- SUPPLIED RECORDS

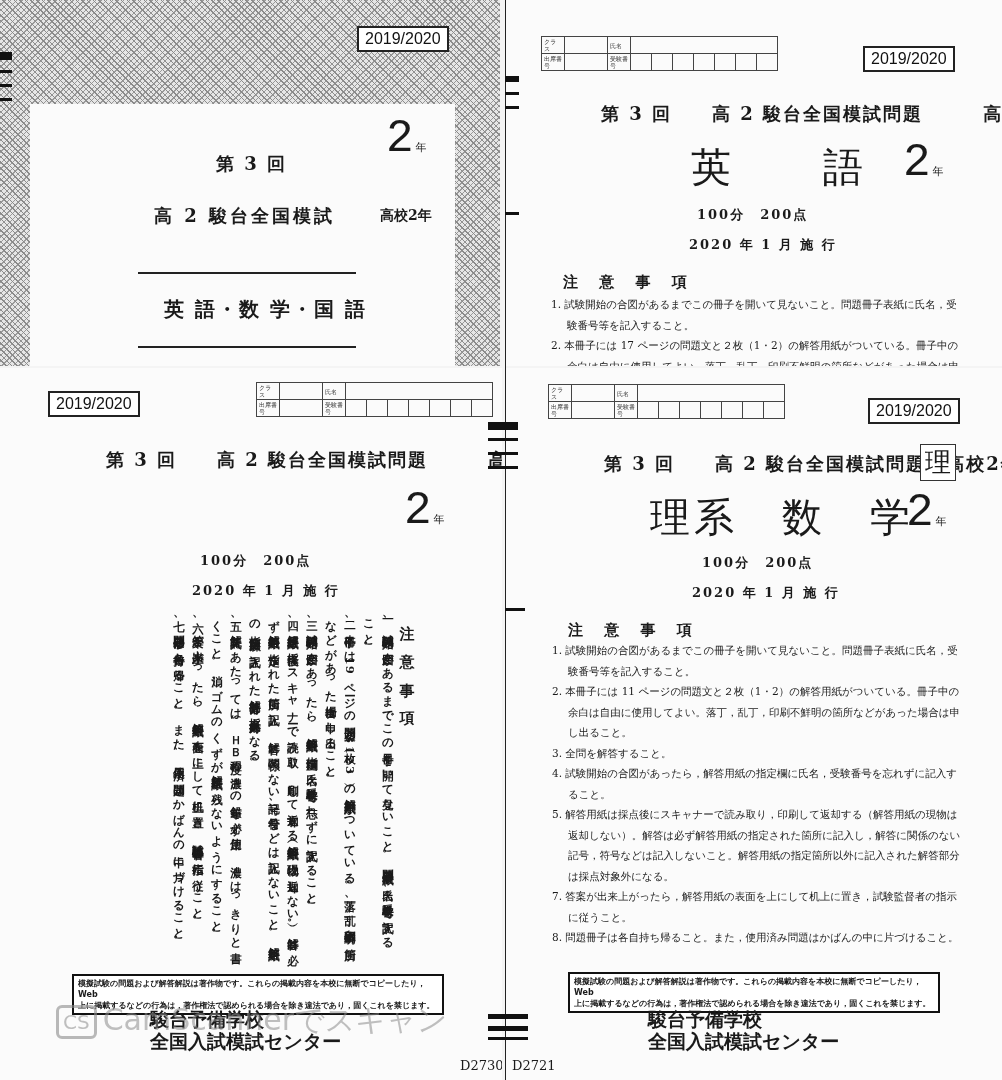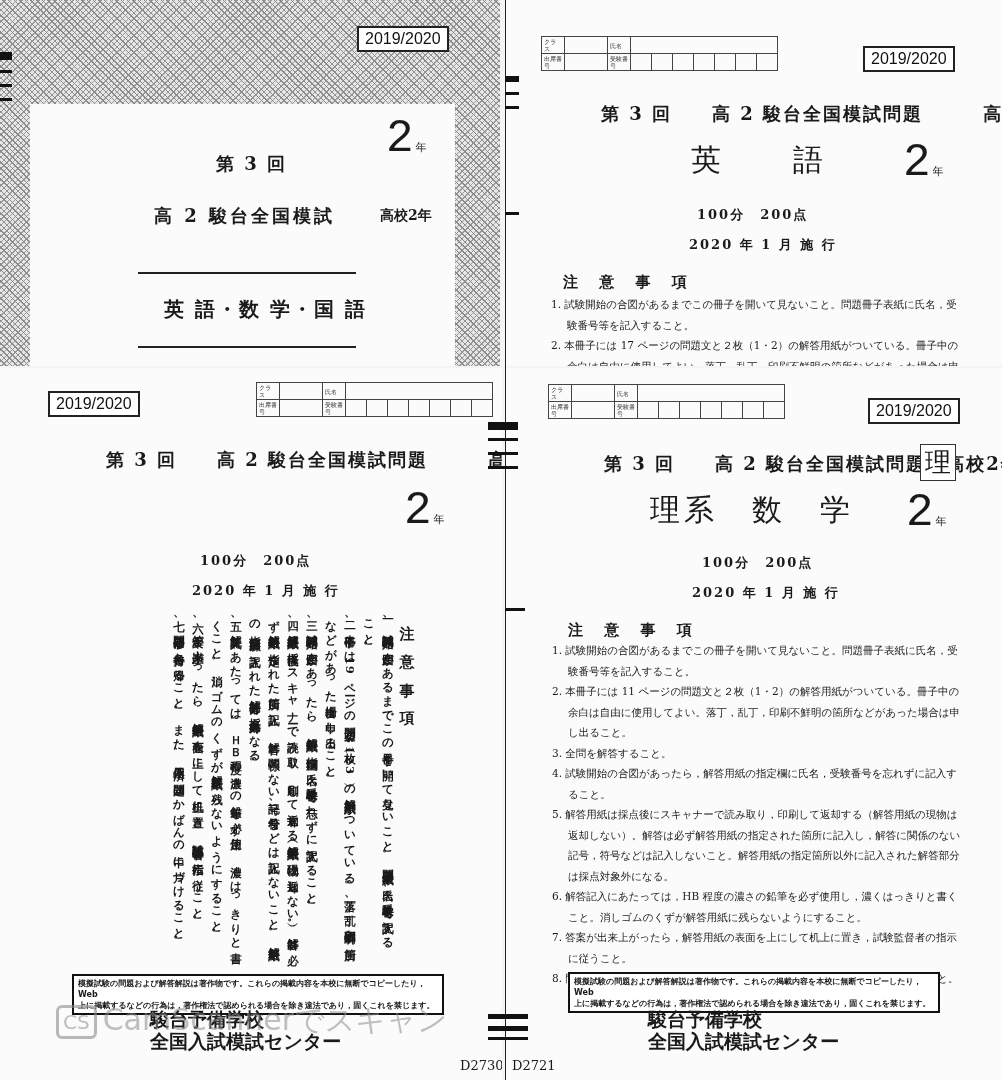--- a/index.html
+++ b/index.html
@@ -13,7 +13,7 @@
   .idtable td.blank{width:38px;}
   .idtable td.cell{width:16px;}
   .header-line{position:absolute;font-size:18px;white-space:nowrap;letter-spacing:2px;font-weight:bold;}
-  .big-title{position:absolute;font-size:30px;white-space:nowrap;letter-spacing:4px;text-align:right;}
+  .big-title{position:absolute;font-size:40px;white-space:nowrap;letter-spacing:4px;text-align:right;}
   .grade{position:absolute;font-size:46px;line-height:50px;font-family:Liberation Mono, monospace;text-align:center;}
   .grade small{font-size:11px;margin-left:2px;}
   .meta{position:absolute;font-size:13px;font-weight:bold;white-space:nowrap;letter-spacing:2px;}

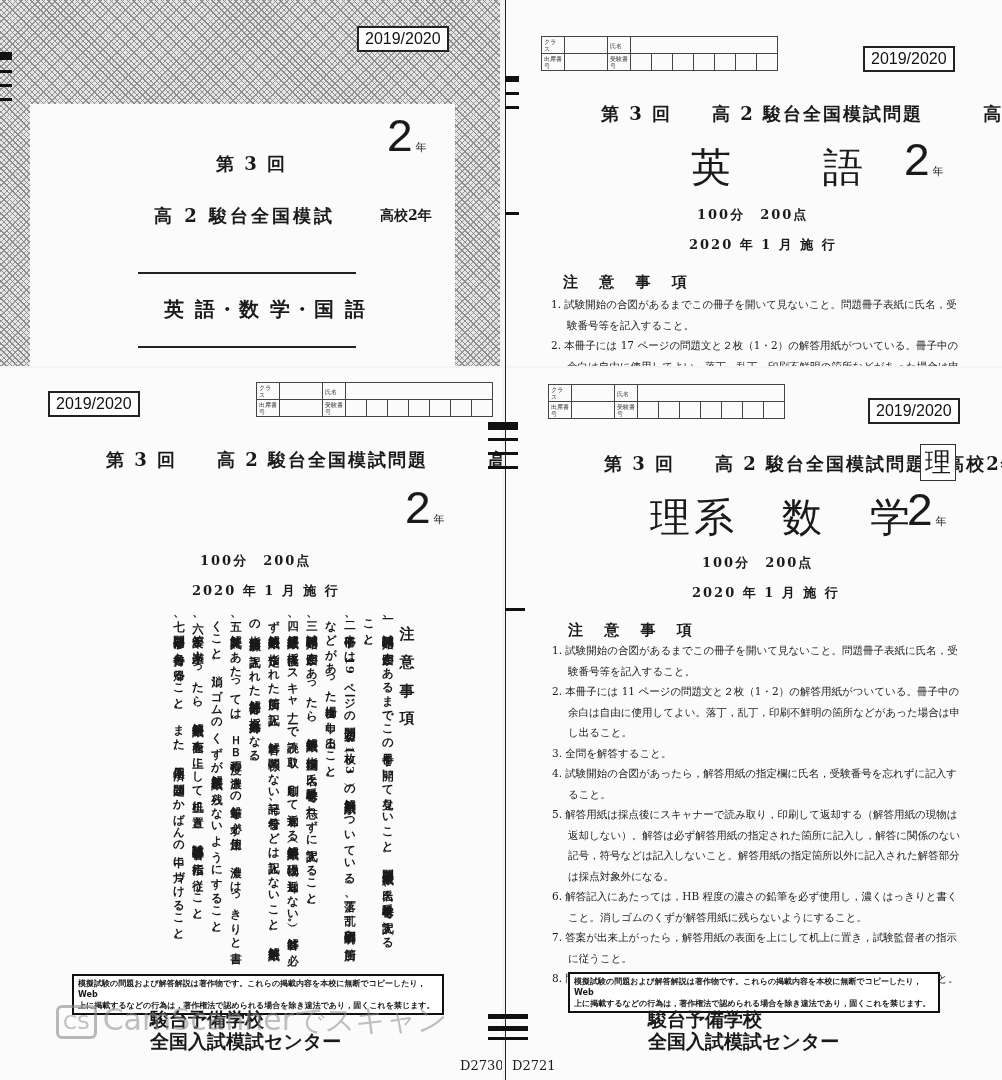--- a/index.html
+++ b/index.html
@@ -173,7 +173,6 @@
     <li>3. 全問を解答すること。</li>
     <li>4. 試験開始の合図があったら，解答用紙の指定欄に氏名，受験番号を忘れずに記入すること。</li>
     <li>5. 解答用紙は採点後にスキャナーで読み取り，印刷して返却する（解答用紙の現物は返却しない）。解答は必ず解答用紙の指定された箇所に記入し，解答に関係のない記号，符号などは記入しないこと。解答用紙の指定箇所以外に記入された解答部分は採点対象外になる。</li>
-    <li>6. 解答記入にあたっては，HB 程度の濃さの鉛筆を必ず使用し，濃くはっきりと書くこと。消しゴムのくずが解答用紙に残らないようにすること。</li>
     <li>7. 答案が出来上がったら，解答用紙の表面を上にして机上に置き，試験監督者の指示に従うこと。</li>
     <li>8. 問題冊子は各自持ち帰ること。また，使用済み問題はかばんの中に片づけること。</li>
   </ul>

- REQUIRED ACTION
Retype the records above line for line and exactly, omitting their pictures.

- RESPONSE BOX
--- a/index.html
+++ b/index.html
@@ -13,7 +13,7 @@
   .idtable td.blank{width:38px;}
   .idtable td.cell{width:16px;}
   .header-line{position:absolute;font-size:18px;white-space:nowrap;letter-spacing:2px;font-weight:bold;}
-  .big-title{position:absolute;font-size:30px;white-space:nowrap;letter-spacing:4px;text-align:right;}
+  .big-title{position:absolute;font-size:40px;white-space:nowrap;letter-spacing:4px;text-align:right;}
   .grade{position:absolute;font-size:46px;line-height:50px;font-family:Liberation Mono, monospace;text-align:center;}
   .grade small{font-size:11px;margin-left:2px;}
   .meta{position:absolute;font-size:13px;font-weight:bold;white-space:nowrap;letter-spacing:2px;}

--- a/index.html
+++ b/index.html
@@ -173,7 +173,6 @@
     <li>3. 全問を解答すること。</li>
     <li>4. 試験開始の合図があったら，解答用紙の指定欄に氏名，受験番号を忘れずに記入すること。</li>
     <li>5. 解答用紙は採点後にスキャナーで読み取り，印刷して返却する（解答用紙の現物は返却しない）。解答は必ず解答用紙の指定された箇所に記入し，解答に関係のない記号，符号などは記入しないこと。解答用紙の指定箇所以外に記入された解答部分は採点対象外になる。</li>
-    <li>6. 解答記入にあたっては，HB 程度の濃さの鉛筆を必ず使用し，濃くはっきりと書くこと。消しゴムのくずが解答用紙に残らないようにすること。</li>
     <li>7. 答案が出来上がったら，解答用紙の表面を上にして机上に置き，試験監督者の指示に従うこと。</li>
     <li>8. 問題冊子は各自持ち帰ること。また，使用済み問題はかばんの中に片づけること。</li>
   </ul>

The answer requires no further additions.